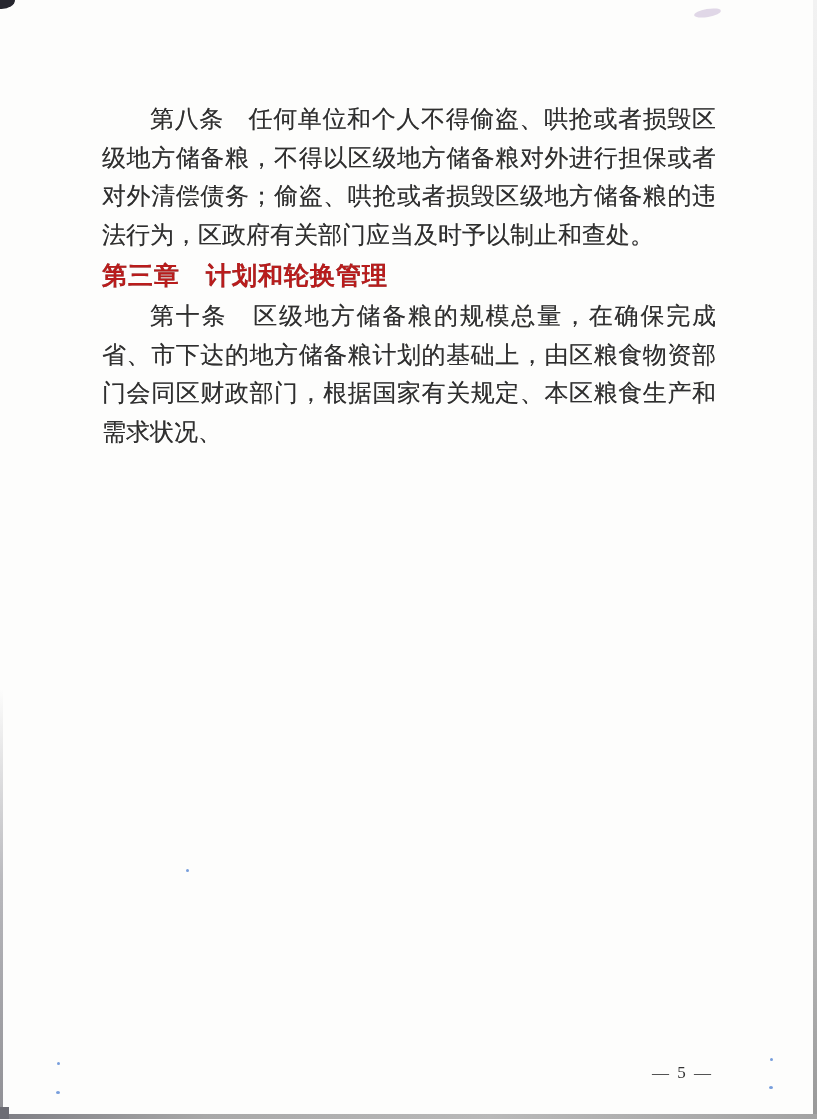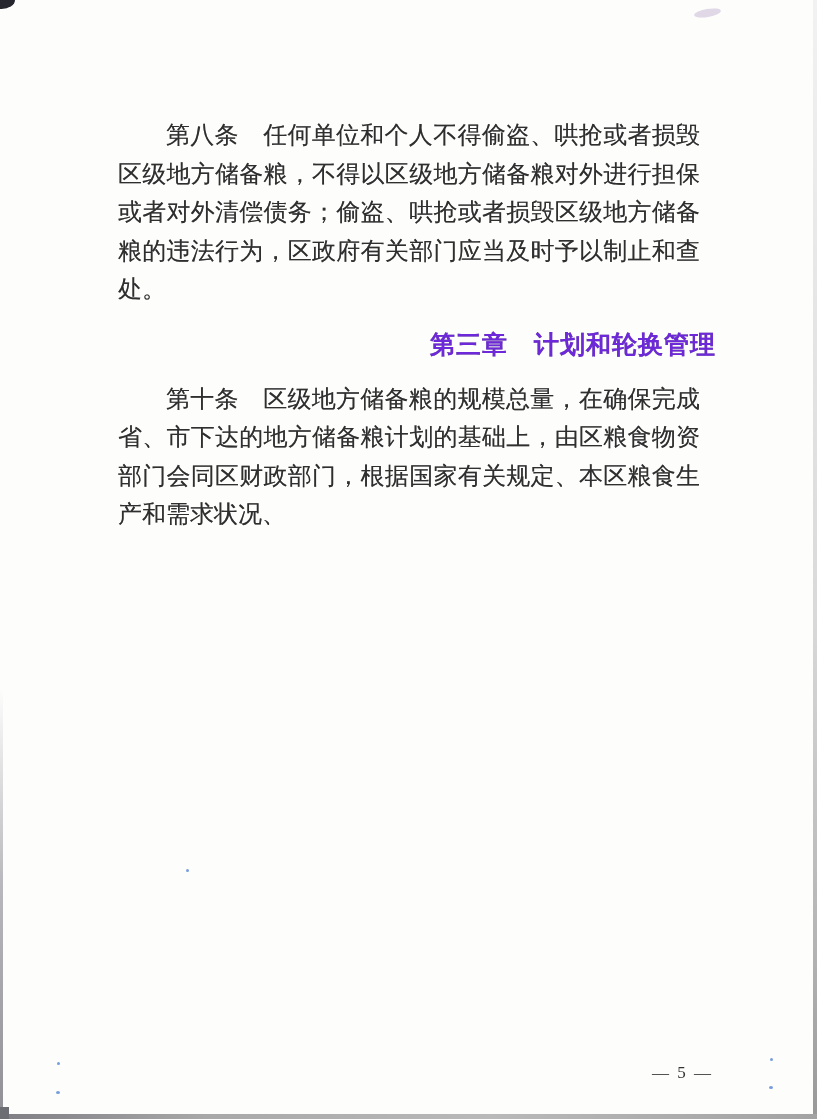--- a/index.html
+++ b/index.html
@@ -30,7 +30,7 @@
     text-shadow: 0 0 0.5px rgba(45,45,45,0.55);
   }
   .text-block p {
-    margin: 16px;
+    margin: 0;
     text-indent: 2em;
   }
   .chapter-heading {

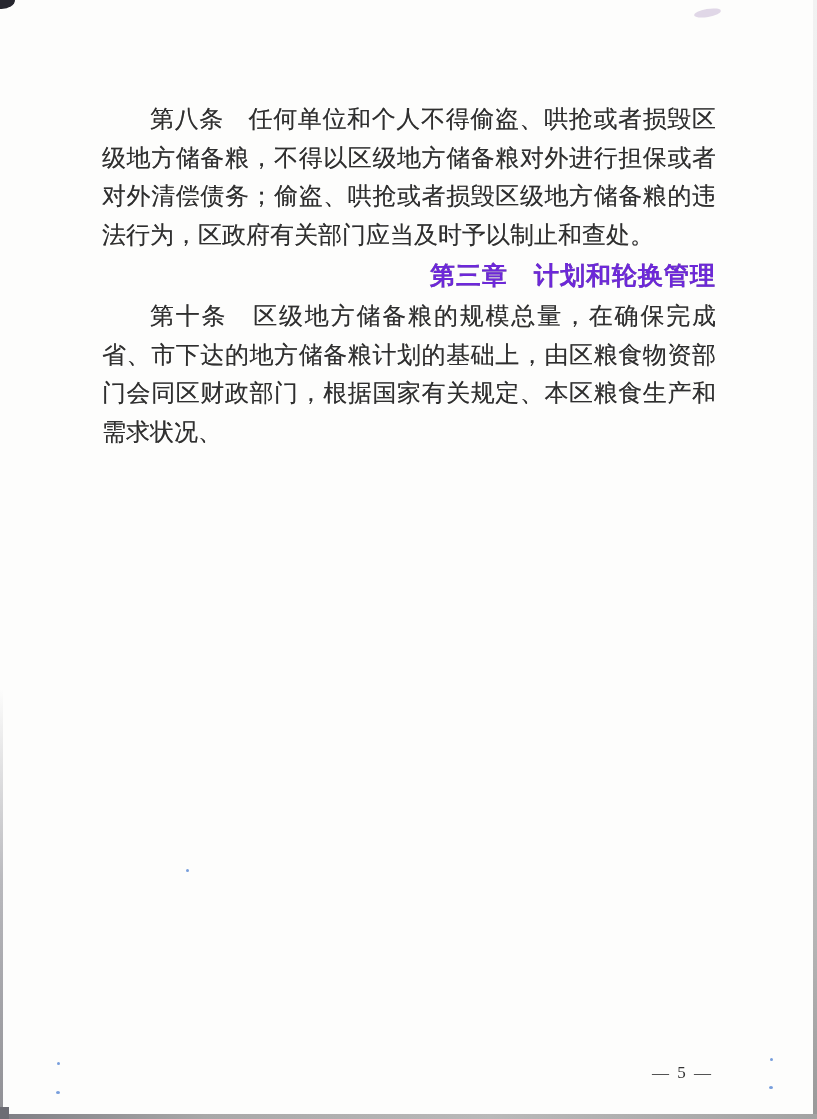--- a/index.html
+++ b/index.html
@@ -37,10 +37,10 @@
     margin: 2px 0 2px 0;
     font-size: 25px;
     font-weight: bold;
-    text-align: right;
+    text-align: left;
     text-indent: 0;
     letter-spacing: 1px;
-    color: #6d28d9;
+    color: #b91c1c;
     font-family: "Liberation Sans", "DejaVu Sans", sans-serif;
   }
- - - - -
WHAT THE TASK REQUIRES: What the response needs is every entry, repeated exactly, and none of the pictures.

FINISHED EXERCISE:
--- a/index.html
+++ b/index.html
@@ -30,7 +30,7 @@
     text-shadow: 0 0 0.5px rgba(45,45,45,0.55);
   }
   .text-block p {
-    margin: 16px;
+    margin: 0;
     text-indent: 2em;
   }
   .chapter-heading {

--- a/index.html
+++ b/index.html
@@ -37,10 +37,10 @@
     margin: 2px 0 2px 0;
     font-size: 25px;
     font-weight: bold;
-    text-align: right;
+    text-align: left;
     text-indent: 0;
     letter-spacing: 1px;
-    color: #6d28d9;
+    color: #b91c1c;
     font-family: "Liberation Sans", "DejaVu Sans", sans-serif;
   }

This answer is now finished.